Installing reasoning pathways: fine-tune or prompt?
A practical playbook for installing a reasoning behaviour into an LLM without breaking it
The one-line finding: what decides whether a fine-tune succeeds is template-compatibility (whether the response style you are teaching fights the model's natural one), not how much data you have. A short-template intervention rode a 24× dose increase untouched; a verbose-template one collapsed a model's general capability from 86% to 3% on the same data scale and recipe.
Fine-tuning to install a cognitive pathway (calibration, premise-checking, verify-before-commit) is expensive and, more importantly, risky in a way that is invisible until you measure baseline capability. A fine-tune can look fine on its target task while having quietly destroyed the model's general reasoning. A failed 70B run costs roughly $5–15 in compute plus deployment overhead, and the damage is permanent until you retrain. Worse: the damage scales with model size. A bigger model is not a safer fine-tuning target for this failure mode: it has more capacity to react badly.
This page is the practical companion to Paper 4C (Lund 2026, in preparation).

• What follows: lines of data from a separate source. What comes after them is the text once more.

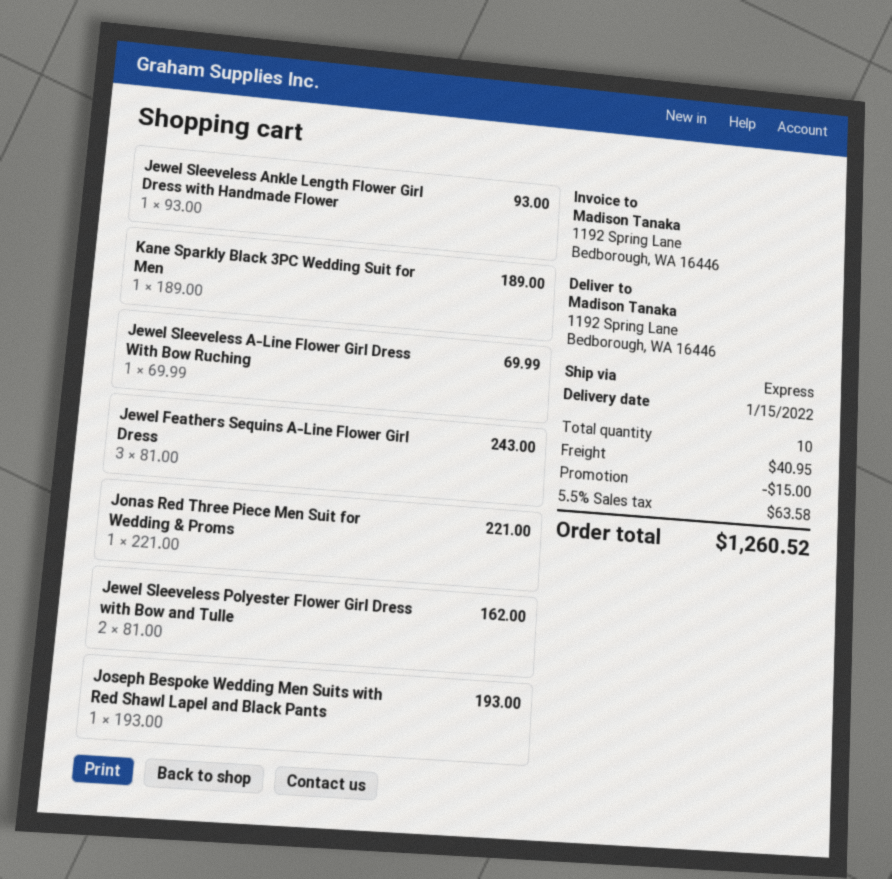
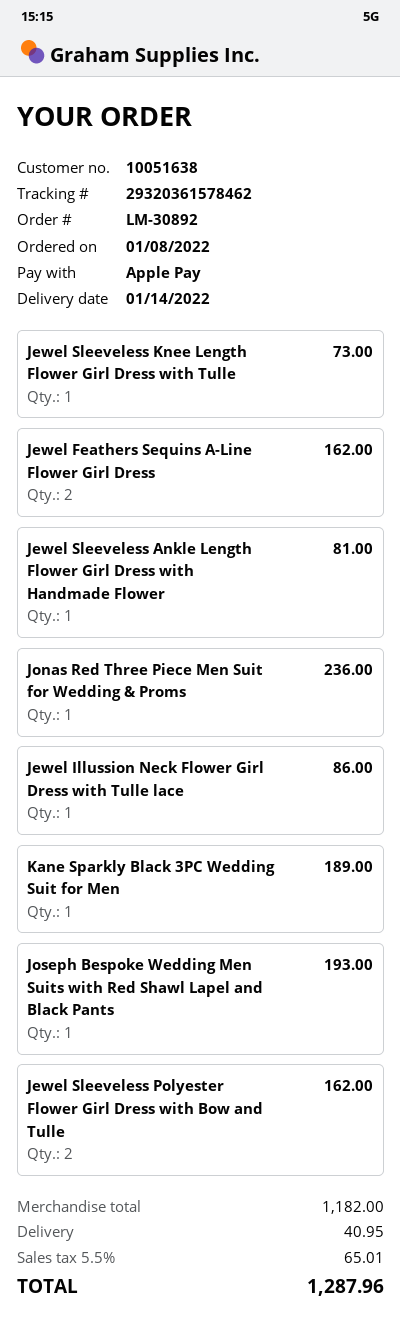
delivery date: 2022-01-15 -> 2022-01-14
Jewel Sleeveless Ankle Length Flower Girl Dress with Handmade Flower: 1 for 93.00 -> 1 for 81.00
Jewel Sleeveless A-Line Flower Girl Dress With Bow Ruching: 1 for 69.99 -> none
Jewel Feathers Sequins A-Line Flower Girl Dress: 3 for 243.00 -> 2 for 162.00
Jonas Red Three Piece Men Suit for Wedding & Proms: 1 for 221.00 -> 1 for 236.00
Jewel Sleeveless Knee Length Flower Girl Dress with Tulle: none -> 1 for 73.00
Jewel Illussion Neck Flower Girl Dress with Tulle lace: none -> 1 for 86.00
discount: 15.00 -> none
tax: 5.5% = 63.58 -> 5.5% = 65.01
total: 1260.52 -> 1287.96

It gives you a decision rule, a design framework, a free pre-flight check, and the empirical tables behind them.
On this page
- 1. The decision rule
- 2. Template-compatibility decides the outcome
- 3. The inverse-U: bigger isn't safer
- 4. The race-start framework (three qualities)

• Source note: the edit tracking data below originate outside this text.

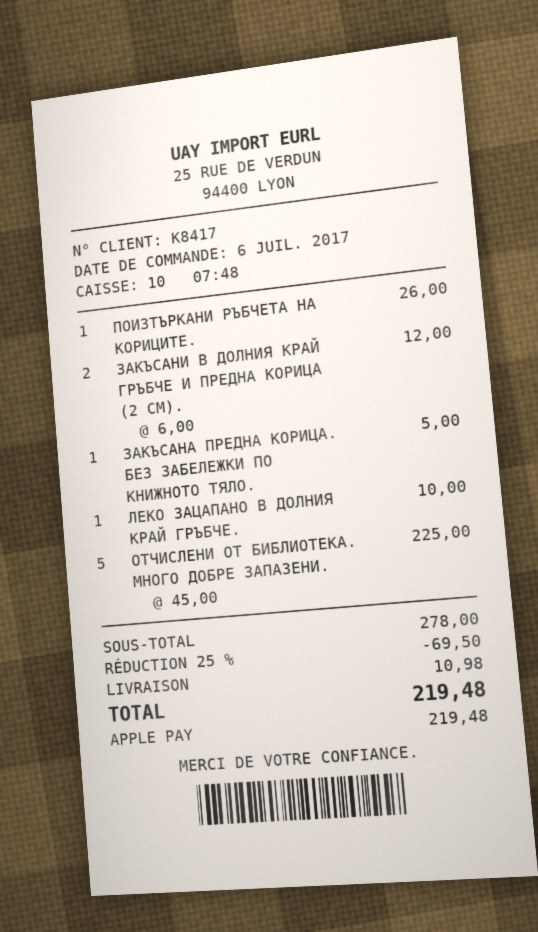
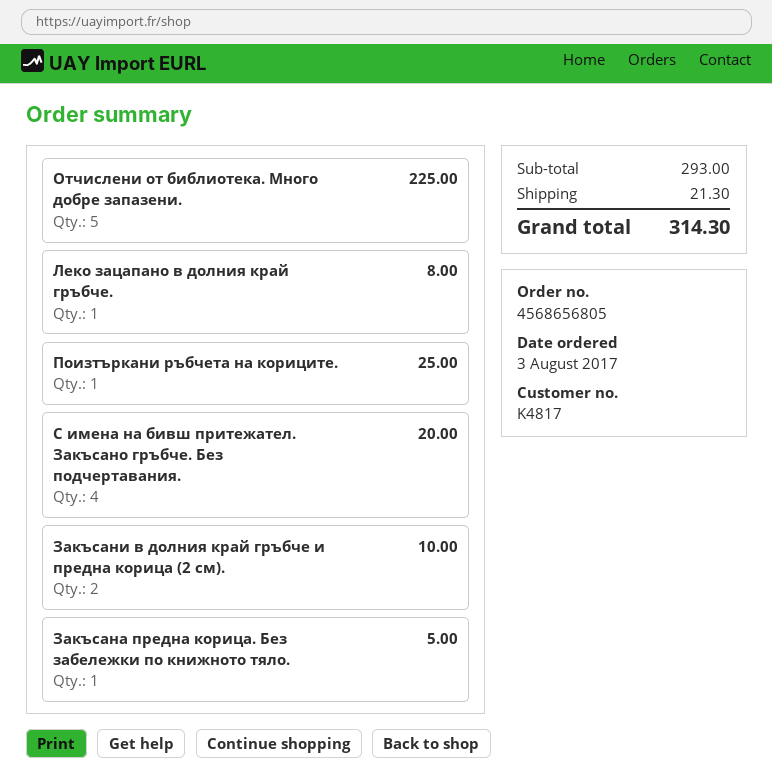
order date: 2017-07-06 -> 2017-08-03
customer number: K8417 -> K4817
ПОИЗТЪРКАНИ РЪБЧЕТА НА КОРИЦИТЕ.: 1 for 26.00 -> 1 for 25.00
ЗАКЪСАНИ В ДОЛНИЯ КРАЙ ГРЪБЧЕ И ПРЕДНА КОРИЦА (2 СМ).: 2 for 12.00 -> 2 for 10.00
ЛЕКО ЗАЦАПАНО В ДОЛНИЯ КРАЙ ГРЪБЧЕ.: 1 for 10.00 -> 1 for 8.00
С имена на бивш притежател. Закъсано гръбче. Без подчертавания.: none -> 4 for 20.00
subtotal: 278.00 -> 293.00
discount: 25% = 69.50 -> none
shipping: 10.98 -> 21.30
total: 219.48 -> 314.30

- 5. Anti-patterns to avoid
- 6. The ICL deployment pattern
- 7. A free pre-fine-tune check
- 8. Caveats and scope
1. The decision rule
For most teams, most of the time, at modern scale, the default is: try in-context learning (ICL) first. Fine-tuning earns its place only when ICL underperforms on the specific task and the response template you need is compatible with the model's natural output style.
- Substrate ≥ ~70B and the pathway needs a verbose, multi-section response? Do not fine-tune. Use ICL. A verbose template plus scale equals reactance collapse.

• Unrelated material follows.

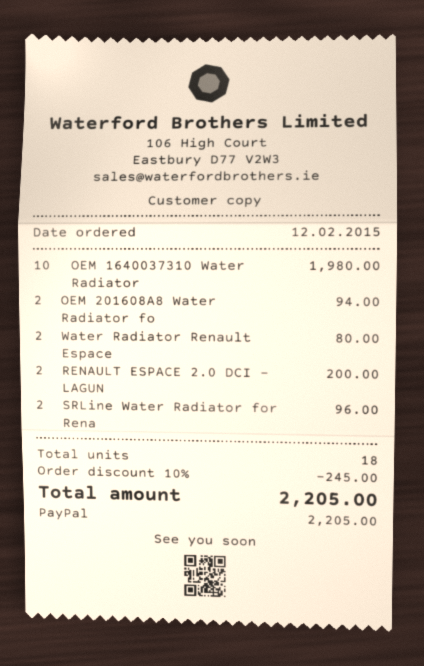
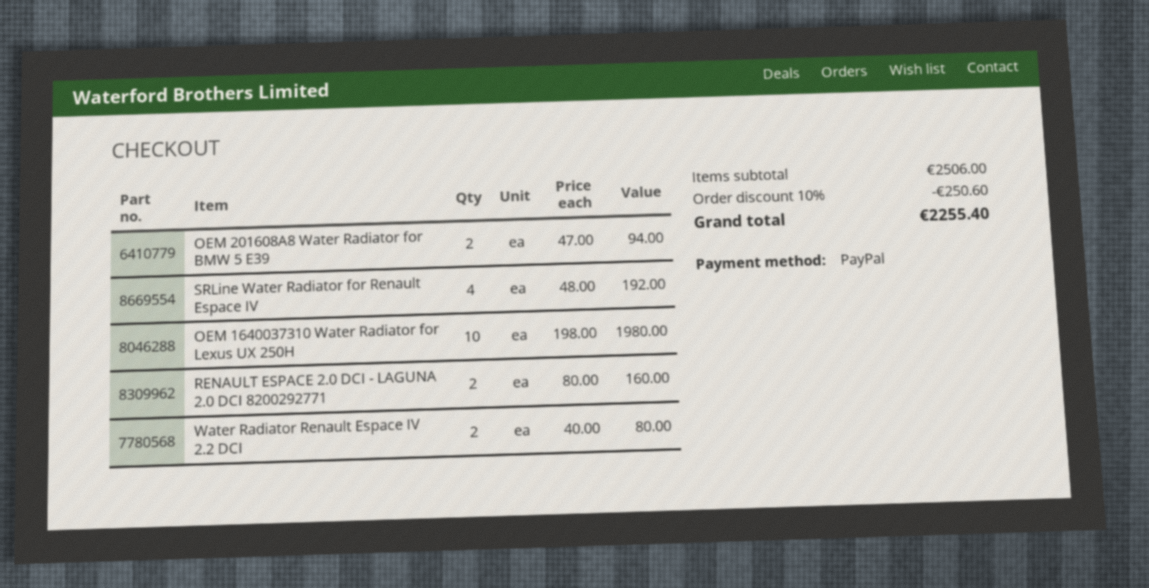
RENAULT ESPACE 2.0 DCI - LAGUN: 2 for 200.00 -> 2 for 160.00
SRLine Water Radiator for Rena: 2 for 96.00 -> 4 for 192.00
discount: 10% = 245.00 -> 10% = 250.60
total: 2205.00 -> 2255.40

- Substrate ≥ ~70B and the template is short (close to natural style)? Either works; ICL is still cheaper, safer, and reversible — try it first.
- Substrate ≤ ~8–13B? Fine-tuning generally works at this scale. Still run the free check below; prefer ICL if you want reversibility or fast iteration.
The asymmetry that drives all of this: a free smoke test plus a $0.05 ICL evaluation can save you a $5–15 fine-tune failure, and ICL has no failure mode that destroys baseline capability.
2. Template-compatibility decides the outcome
We ran two interventions through identical dose-response curves on Llama-3.3-70B, same LoRA configuration, differing only in the response template the training data teaches:
- PCHECK (premise-discrimination) teaches a short template:
ANSWER: … CONFIDENCE: …— about two sections, barely different from how the model already answers. - Forward-framing teaches a verbose template:
ANSWER: … Relevant facts: … Verification: … Conclusion: … CONFIDENCE: …— about five sections.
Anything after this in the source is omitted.